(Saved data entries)

════════════════════

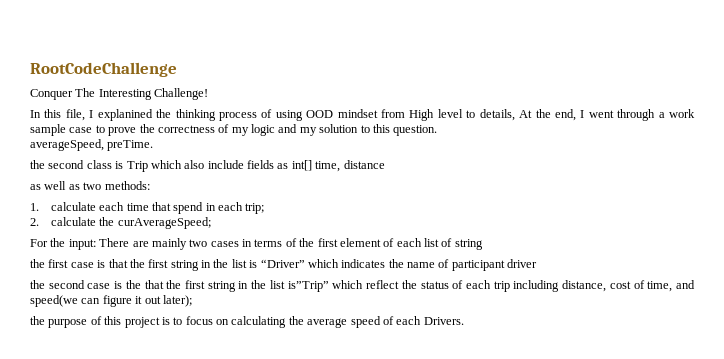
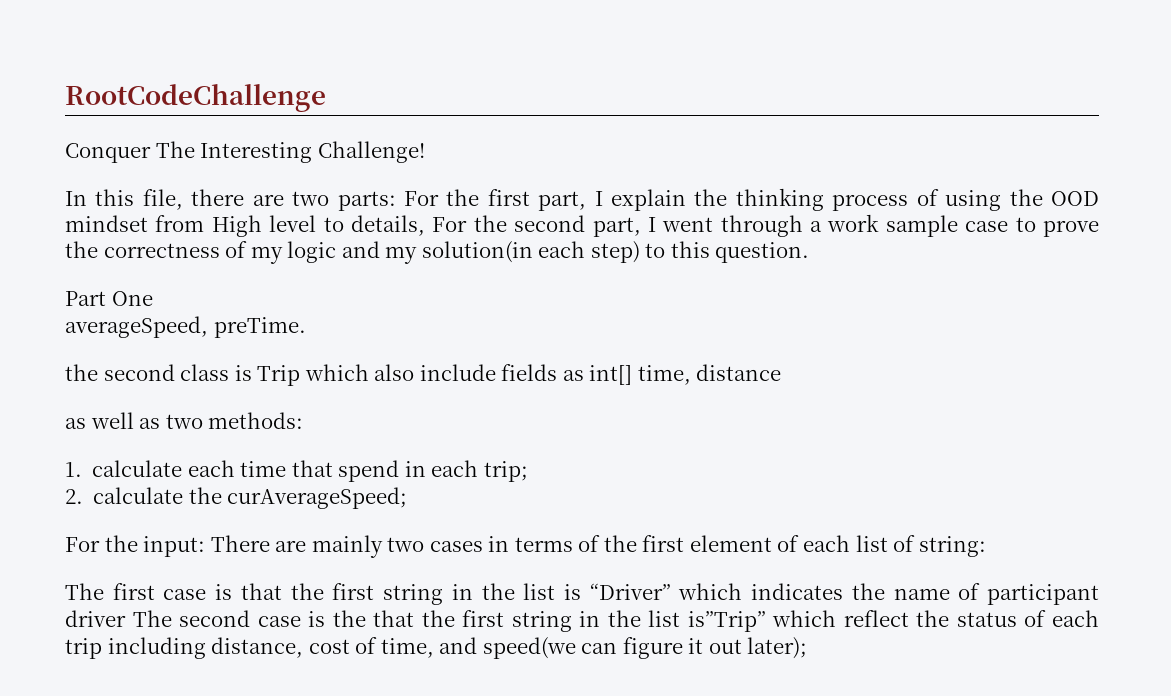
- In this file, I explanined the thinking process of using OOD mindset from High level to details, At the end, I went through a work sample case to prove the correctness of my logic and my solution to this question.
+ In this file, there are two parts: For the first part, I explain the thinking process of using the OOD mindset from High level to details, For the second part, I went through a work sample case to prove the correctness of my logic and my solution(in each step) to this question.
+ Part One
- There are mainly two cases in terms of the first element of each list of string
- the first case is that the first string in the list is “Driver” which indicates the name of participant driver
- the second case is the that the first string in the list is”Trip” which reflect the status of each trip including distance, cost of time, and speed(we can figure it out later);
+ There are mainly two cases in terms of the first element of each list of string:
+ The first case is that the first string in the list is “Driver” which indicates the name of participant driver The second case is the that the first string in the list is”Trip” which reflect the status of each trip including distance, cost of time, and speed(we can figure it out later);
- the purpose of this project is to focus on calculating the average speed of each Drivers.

════════════════════

### Aim of the exercise
A verbatim reproduction of each entry is expected, with every picture omitted.

### Response below
- In this file, I explanined the thinking process of using OOD mindset from High level to details, At the end, I went through a work sample case to prove the correctness of my logic and my solution to this question.
+ In this file, there are two parts: For the first part, I explain the thinking process of using the OOD mindset from High level to details, For the second part, I went through a work sample case to prove the correctness of my logic and my solution(in each step) to this question.
+ Part One
- There are mainly two cases in terms of the first element of each list of string
- the first case is that the first string in the list is “Driver” which indicates the name of participant driver
- the second case is the that the first string in the list is”Trip” which reflect the status of each trip including distance, cost of time, and speed(we can figure it out later);
+ There are mainly two cases in terms of the first element of each list of string:
+ The first case is that the first string in the list is “Driver” which indicates the name of participant driver The second case is the that the first string in the list is”Trip” which reflect the status of each trip including distance, cost of time, and speed(we can figure it out later);
- the purpose of this project is to focus on calculating the average speed of each Drivers.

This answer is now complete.